===== Available records =====

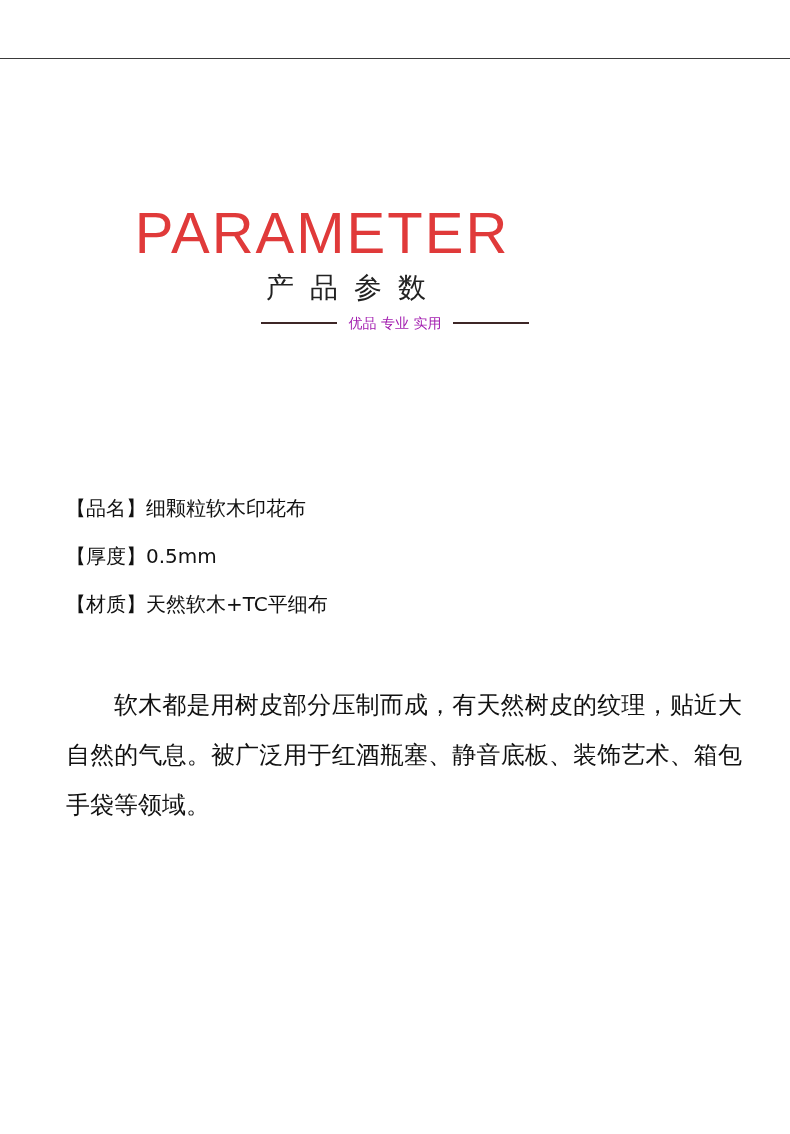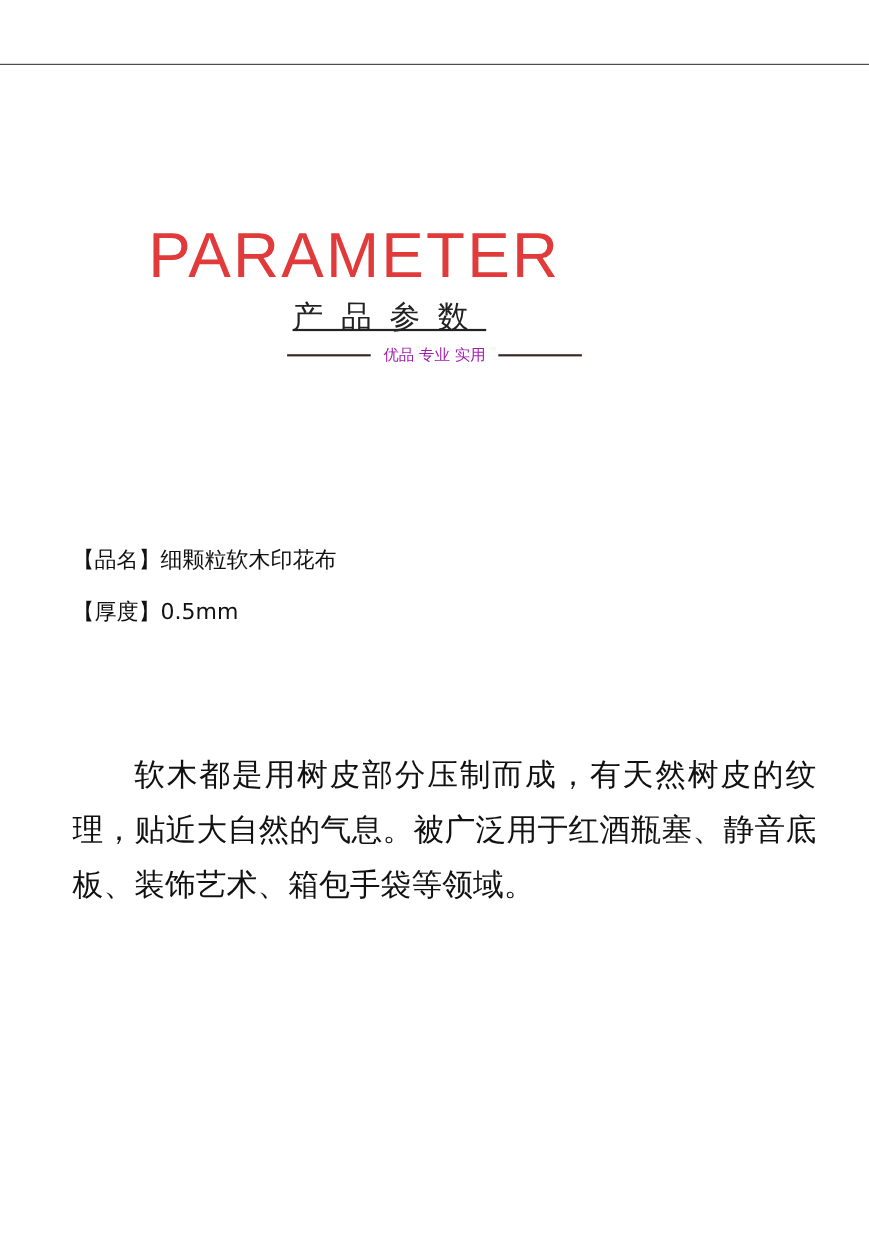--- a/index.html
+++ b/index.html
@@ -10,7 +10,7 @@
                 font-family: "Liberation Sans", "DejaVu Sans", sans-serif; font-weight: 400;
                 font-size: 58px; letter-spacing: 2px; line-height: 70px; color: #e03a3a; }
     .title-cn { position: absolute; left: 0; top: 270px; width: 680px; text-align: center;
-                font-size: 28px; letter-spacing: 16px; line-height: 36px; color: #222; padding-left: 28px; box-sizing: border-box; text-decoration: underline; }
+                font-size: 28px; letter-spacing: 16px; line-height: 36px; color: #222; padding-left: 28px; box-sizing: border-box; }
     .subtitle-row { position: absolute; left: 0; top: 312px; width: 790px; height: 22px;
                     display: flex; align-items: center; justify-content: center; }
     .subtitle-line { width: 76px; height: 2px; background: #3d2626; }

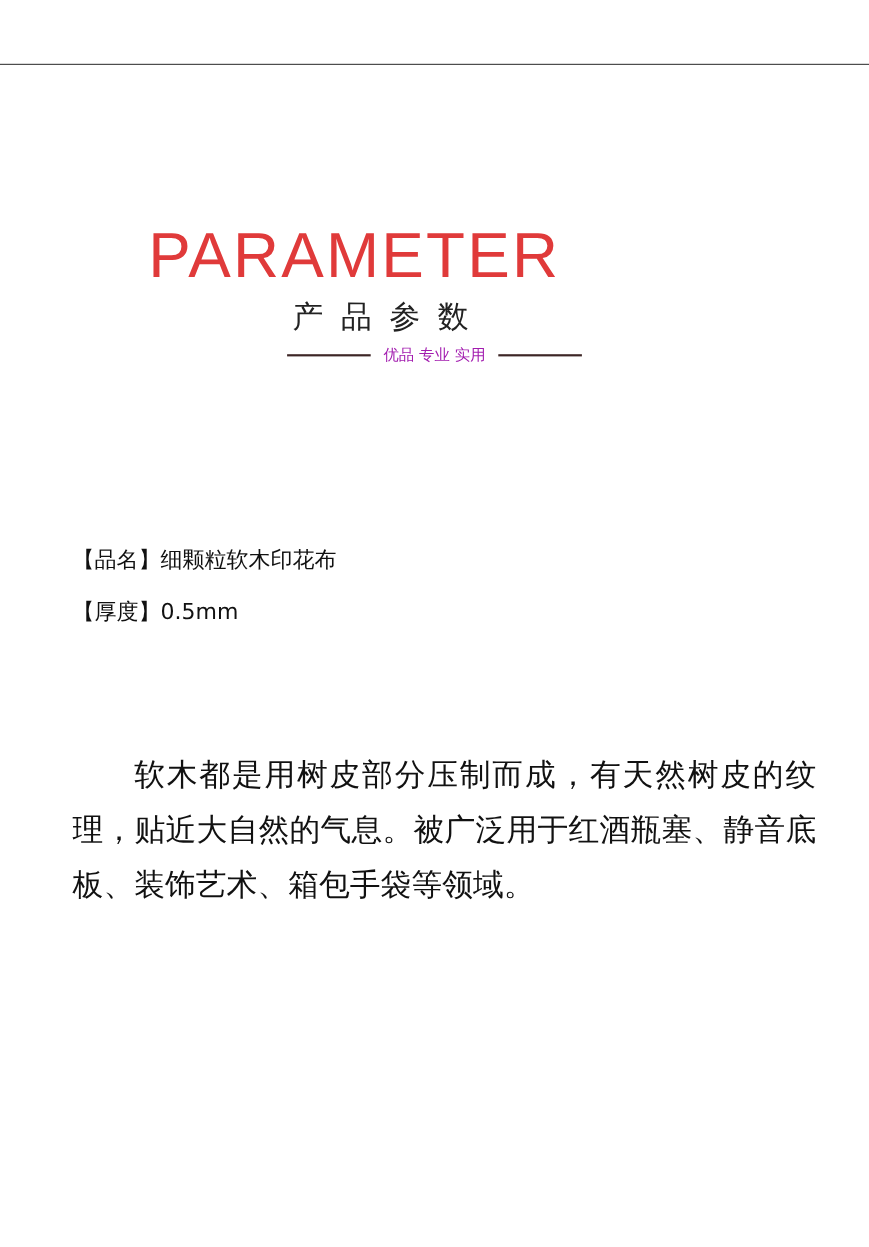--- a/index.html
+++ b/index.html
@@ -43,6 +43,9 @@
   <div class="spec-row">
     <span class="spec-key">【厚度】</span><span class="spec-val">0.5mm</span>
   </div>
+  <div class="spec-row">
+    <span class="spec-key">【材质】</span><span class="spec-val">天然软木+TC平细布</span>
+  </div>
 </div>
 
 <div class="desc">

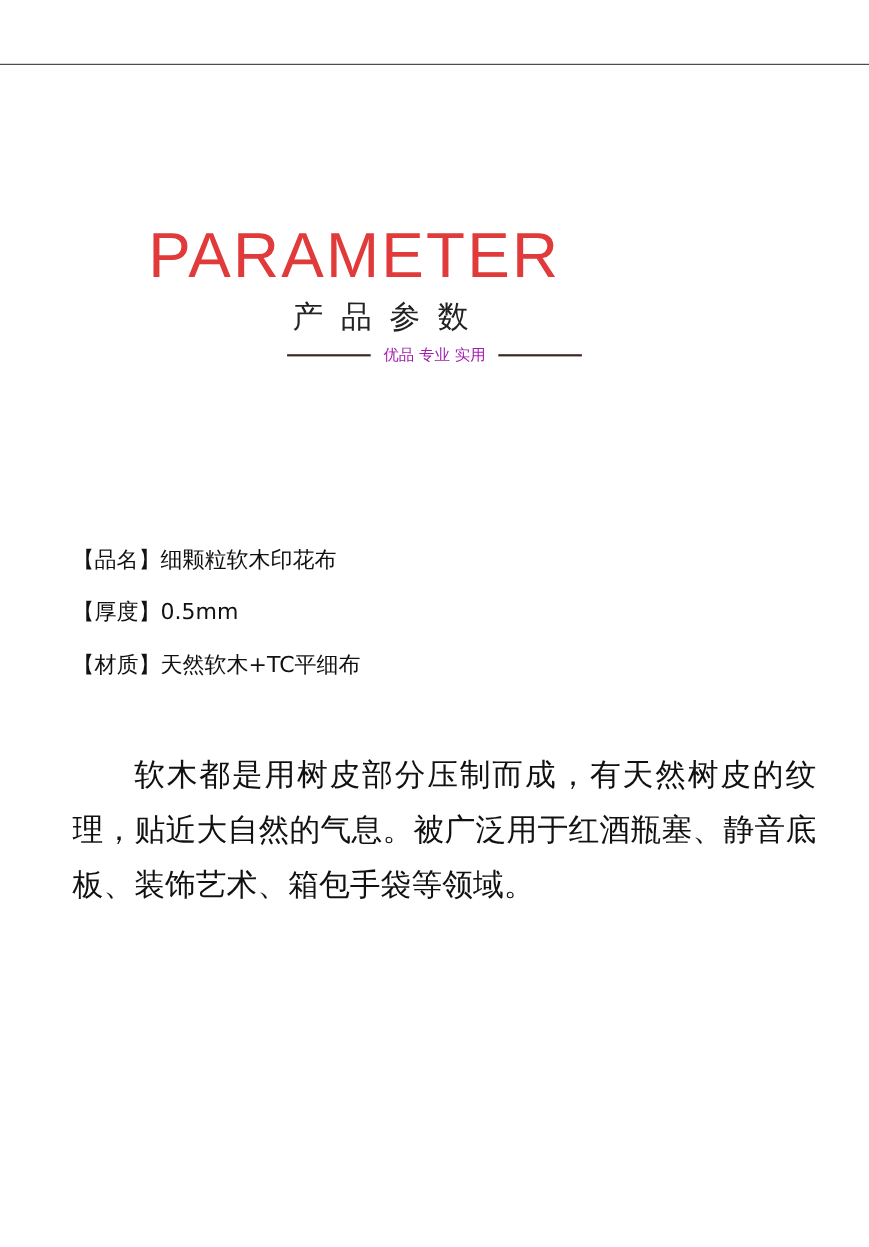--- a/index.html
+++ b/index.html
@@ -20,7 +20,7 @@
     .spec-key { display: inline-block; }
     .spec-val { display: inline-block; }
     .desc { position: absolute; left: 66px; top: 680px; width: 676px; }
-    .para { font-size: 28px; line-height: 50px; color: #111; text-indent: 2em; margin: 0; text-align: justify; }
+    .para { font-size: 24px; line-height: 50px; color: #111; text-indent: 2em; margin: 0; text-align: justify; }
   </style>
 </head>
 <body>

=====

▶ Problem
Reproduce all of the data exactly, omitting each picture it holds.

▶ Written solution
--- a/index.html
+++ b/index.html
@@ -10,7 +10,7 @@
                 font-family: "Liberation Sans", "DejaVu Sans", sans-serif; font-weight: 400;
                 font-size: 58px; letter-spacing: 2px; line-height: 70px; color: #e03a3a; }
     .title-cn { position: absolute; left: 0; top: 270px; width: 680px; text-align: center;
-                font-size: 28px; letter-spacing: 16px; line-height: 36px; color: #222; padding-left: 28px; box-sizing: border-box; text-decoration: underline; }
+                font-size: 28px; letter-spacing: 16px; line-height: 36px; color: #222; padding-left: 28px; box-sizing: border-box; }
     .subtitle-row { position: absolute; left: 0; top: 312px; width: 790px; height: 22px;
                     display: flex; align-items: center; justify-content: center; }
     .subtitle-line { width: 76px; height: 2px; background: #3d2626; }

--- a/index.html
+++ b/index.html
@@ -43,6 +43,9 @@
   <div class="spec-row">
     <span class="spec-key">【厚度】</span><span class="spec-val">0.5mm</span>
   </div>
+  <div class="spec-row">
+    <span class="spec-key">【材质】</span><span class="spec-val">天然软木+TC平细布</span>
+  </div>
 </div>
 
 <div class="desc">

--- a/index.html
+++ b/index.html
@@ -20,7 +20,7 @@
     .spec-key { display: inline-block; }
     .spec-val { display: inline-block; }
     .desc { position: absolute; left: 66px; top: 680px; width: 676px; }
-    .para { font-size: 28px; line-height: 50px; color: #111; text-indent: 2em; margin: 0; text-align: justify; }
+    .para { font-size: 24px; line-height: 50px; color: #111; text-indent: 2em; margin: 0; text-align: justify; }
   </style>
 </head>
 <body>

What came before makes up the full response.